Last week, the Pew Charitable Trust released a series of three reports on economic mobility across generations, in hopes of providing “information and tools that will provide the nation’s leaders with an objective and accurate picture of the status and health of the American Dream.

You can find all three reports here, or download a two page “fact sheet” here.

While the release of the reports was covered widely in the news, I’m finding little in the blogosphere about the reports’ overall findings that depending on one’s starting points, income mobility may be more limited than many Americans believe.

An exception is the Wall Street Journal’s Wealth Report, where Robert Frank contrasts the finding of the reports that family background still strongly influences where one winds up on the economic ladder with recent reports supporting the belief that in the U.S.,
“wealth is [now] ruled by the entrepreneur and the middle-class guy made good”.

And over at Writing in the Wild, Ray Watkins provides a good summary of the reports and insight into the possible “glass half-full/half empty” interpretations of their findings.

In contrast, No Oil for Pacifists seems to have given the Pew Reports a very quick read, indeed. Ignoring the high rates of downward mobility of African American children from middle-income families, he proclaims that

“the economic prospects for African-Americans has improved dramatically since the mid 1970s; I suspect the gains over the past decade are closer to those of whites”.

Similarly, he proclaims that unlike Europe, “nearly everyone in America has the chance to be rich”, when the Pew Reports repeat the findings that are widely cited elsewhere: that America is a less mobile society than other developed nations. He’s missed, also, one of the report’s central findings: that much of the growth in family income in the past generation is attributable to more women going to work, not to the ease by which ambitious people simply work their way into wealth.

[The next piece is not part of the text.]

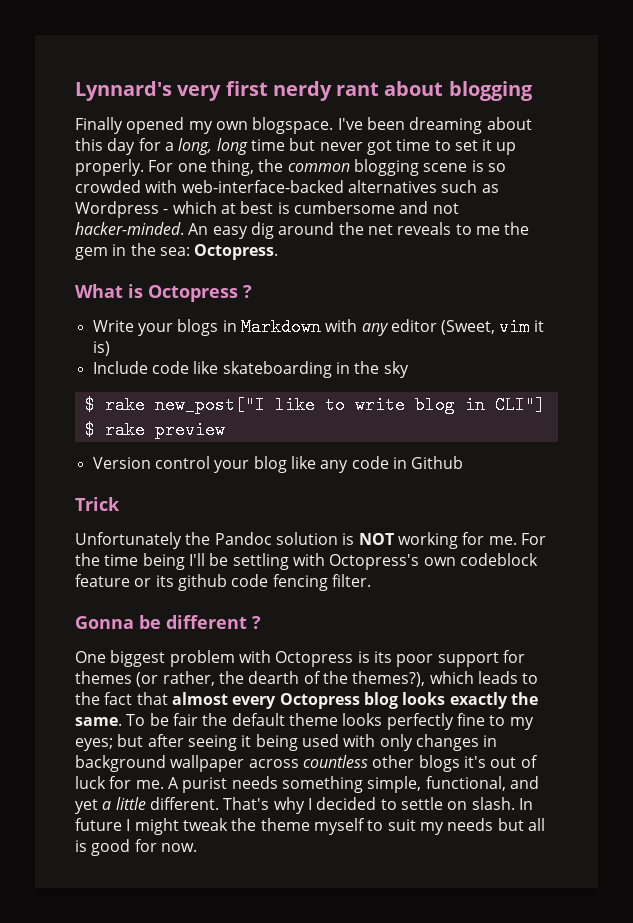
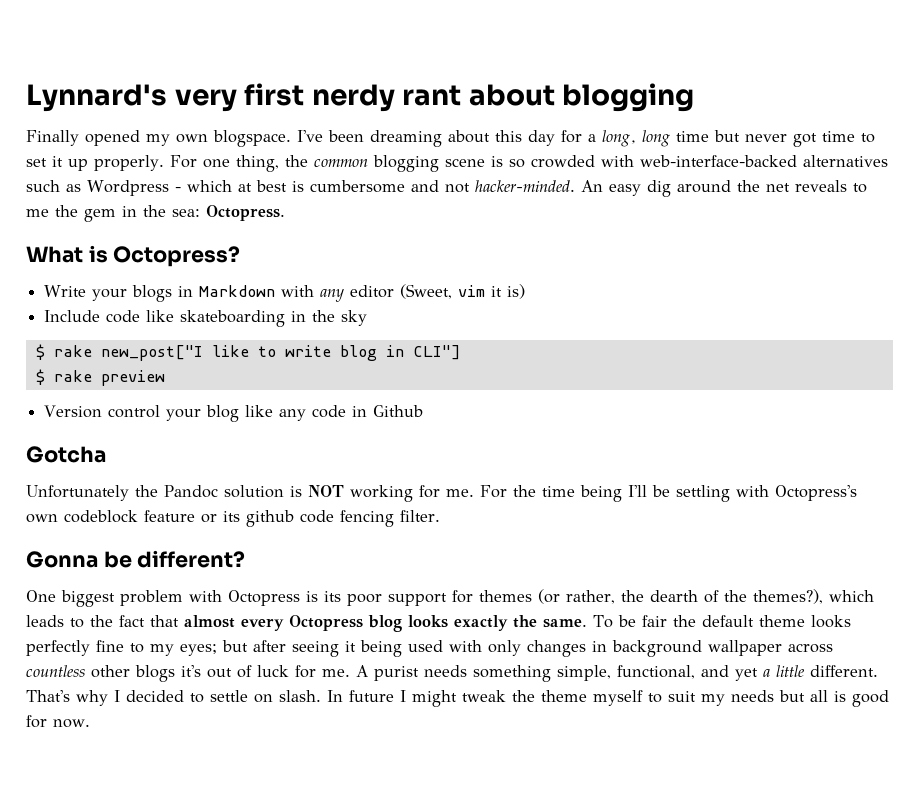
[148,285,252,302] Octopress ? -> [113,246,241,267] Octopress?
[75,497,120,511] Trick -> [26,446,106,463] Gotcha
[166,615,261,629] different ? -> [137,550,246,568] different?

The Washington Post’s Michael Fletcher’s on-line Q and A focused on diverse explanations for the fall of so many African Americans from middle income status, while Get Religion, going far beyond the data used in these reports, insists that these long-term economic trends can be explained by individual choices (decline in involvement in religion, single parenthood) made by African Americans.

Insisting, instead, that the data in the reports are evidence of ongoing racism, Jack and Jill Politics blog takes exception to NPR’s Juan Williams’ essay on the divergence of black culture and values along class lines.

It will be interesting to follow Pew’s ongoing work on this project of careful scrutiny of the American Dream — and to follow, also, the public discourse that their work generates.

My reading these days is done in snatches on the bus, but while stuck in traffic last week, I finished Robert Frank’s brilliant small book Falling Behind: How Rising Inequality Harms the Middle Class.

Frank opens with an intriguing thought experiment:

You’re given the choice between two worlds: World A in which you own a 4,000 square foot house but everyone else owns a 6,000 square foot house and World B, in which you own a 3,000 square foot house but everyone else lives in a 2,000 square foot house.

According to “the standard, neoclassical model of choice”, Frank argues, World A, in which everyone can consume more, is the obvious logical choice.

Yet most people, when asked, choose World B.

In chapters whimsically illustrated by graphs, photos, and cartoons, Frank demonstrates that there is much more at stake here than simple envy or greed. He acknowledges the psychic reality: that with ever-more lavish consumption at the higher ranks, the costs of simply “adequate” has risen, and the bar at which people feel relative deprivation is set ever higher (even while he also argues that owning many things does not make the wealthy happier).

Yet in times of limited access to important goods, decisions about buying a house are also decisions about whether one’s children will attend the best schools or merely mediocre schools, whether streets will be in good repair, whether drinking water will be clean, whether fire fighters will be well-equipped.

And as long as a relatively small number of people at the top of the income ladder can easily afford to outbid most everyone else for access to homes where all of these services can be taken for granted, those clamoring for their place on the rungs below will find themselves paying ever more for housing (and for cars that will be safe in collisions with the luxury vehicles of the wealthy, and for interview clothes that will position them as “one of us” on first impression).

The consequences, Frank argues, are that the middle class is working longer hours, commuting longer from more “affordable” neighborhoods, going further into debt, and withdrawing their support for public services so that more of their income can go to personal consumption rather than to taxes.

With sales of $2000 watches growing at double digit rates, Frank suggests, taxing consumption rather than income could help to level the playing field. Persons who might otherwise build an 80,000 square foot house, he argues, would suffer little if they instead lived in 60,000 square feet, but dampening the competitive frenzy for owning The Most could free up resources for rebuilding a crumbling national infrastructure, for reinvesting in public education, for personal leisure among the frenzied workforce.

I find his argument compelling, and a welcome perspective to deliberations about inequality that are more conventionally framed only in moral terms.

But I am certainly not an economist. So I wonder: is a consumption tax workable? Are there arguments against a consumption tax that Frank is missing? Are there other viable options for ending the frenzy of competitive consumption?